=== REQUIRED ACTION ===
Report only the number of lines in the records that contain the word "Wind".
═════ PROVIDED MATERIAL ═════
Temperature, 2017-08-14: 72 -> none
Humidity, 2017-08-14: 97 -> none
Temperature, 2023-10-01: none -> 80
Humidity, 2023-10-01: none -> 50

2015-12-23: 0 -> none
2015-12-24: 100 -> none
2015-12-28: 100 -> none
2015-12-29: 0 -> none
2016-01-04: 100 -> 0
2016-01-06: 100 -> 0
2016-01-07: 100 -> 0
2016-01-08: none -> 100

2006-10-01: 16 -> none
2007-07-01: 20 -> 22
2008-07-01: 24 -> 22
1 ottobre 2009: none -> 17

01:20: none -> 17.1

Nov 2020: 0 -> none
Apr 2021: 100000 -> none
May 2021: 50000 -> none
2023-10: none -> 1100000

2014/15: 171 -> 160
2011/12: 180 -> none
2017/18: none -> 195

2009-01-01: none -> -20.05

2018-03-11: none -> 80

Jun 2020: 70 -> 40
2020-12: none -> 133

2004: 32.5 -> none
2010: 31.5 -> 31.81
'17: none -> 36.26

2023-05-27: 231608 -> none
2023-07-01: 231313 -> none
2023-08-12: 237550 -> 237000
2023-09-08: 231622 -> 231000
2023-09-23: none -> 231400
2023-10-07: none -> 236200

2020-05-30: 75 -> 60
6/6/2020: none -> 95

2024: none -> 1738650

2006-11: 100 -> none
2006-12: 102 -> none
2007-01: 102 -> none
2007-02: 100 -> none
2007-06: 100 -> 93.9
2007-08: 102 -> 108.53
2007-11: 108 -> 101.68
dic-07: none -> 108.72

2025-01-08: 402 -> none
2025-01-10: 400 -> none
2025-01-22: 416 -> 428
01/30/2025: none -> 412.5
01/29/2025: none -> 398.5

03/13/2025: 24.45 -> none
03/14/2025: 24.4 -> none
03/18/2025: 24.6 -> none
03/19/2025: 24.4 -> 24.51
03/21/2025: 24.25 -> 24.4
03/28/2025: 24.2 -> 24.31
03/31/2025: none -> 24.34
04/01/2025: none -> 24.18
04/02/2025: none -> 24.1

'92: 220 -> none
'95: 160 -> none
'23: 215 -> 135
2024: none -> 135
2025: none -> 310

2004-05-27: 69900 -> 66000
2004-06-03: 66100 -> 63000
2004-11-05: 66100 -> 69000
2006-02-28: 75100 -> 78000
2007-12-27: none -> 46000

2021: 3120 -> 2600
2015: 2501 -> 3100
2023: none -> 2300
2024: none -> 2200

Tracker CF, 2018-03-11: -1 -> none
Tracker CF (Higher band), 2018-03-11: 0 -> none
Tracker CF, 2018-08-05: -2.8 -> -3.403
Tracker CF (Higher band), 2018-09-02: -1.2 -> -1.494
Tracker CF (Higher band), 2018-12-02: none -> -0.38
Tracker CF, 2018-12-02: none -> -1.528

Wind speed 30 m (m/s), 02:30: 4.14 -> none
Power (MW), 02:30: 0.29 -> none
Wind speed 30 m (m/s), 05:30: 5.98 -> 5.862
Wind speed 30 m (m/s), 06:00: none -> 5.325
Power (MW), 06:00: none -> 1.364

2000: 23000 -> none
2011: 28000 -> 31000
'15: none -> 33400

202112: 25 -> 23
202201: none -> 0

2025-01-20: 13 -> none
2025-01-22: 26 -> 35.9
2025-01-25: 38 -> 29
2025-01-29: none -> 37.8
═════
=== WRITTEN ANSWER ===
3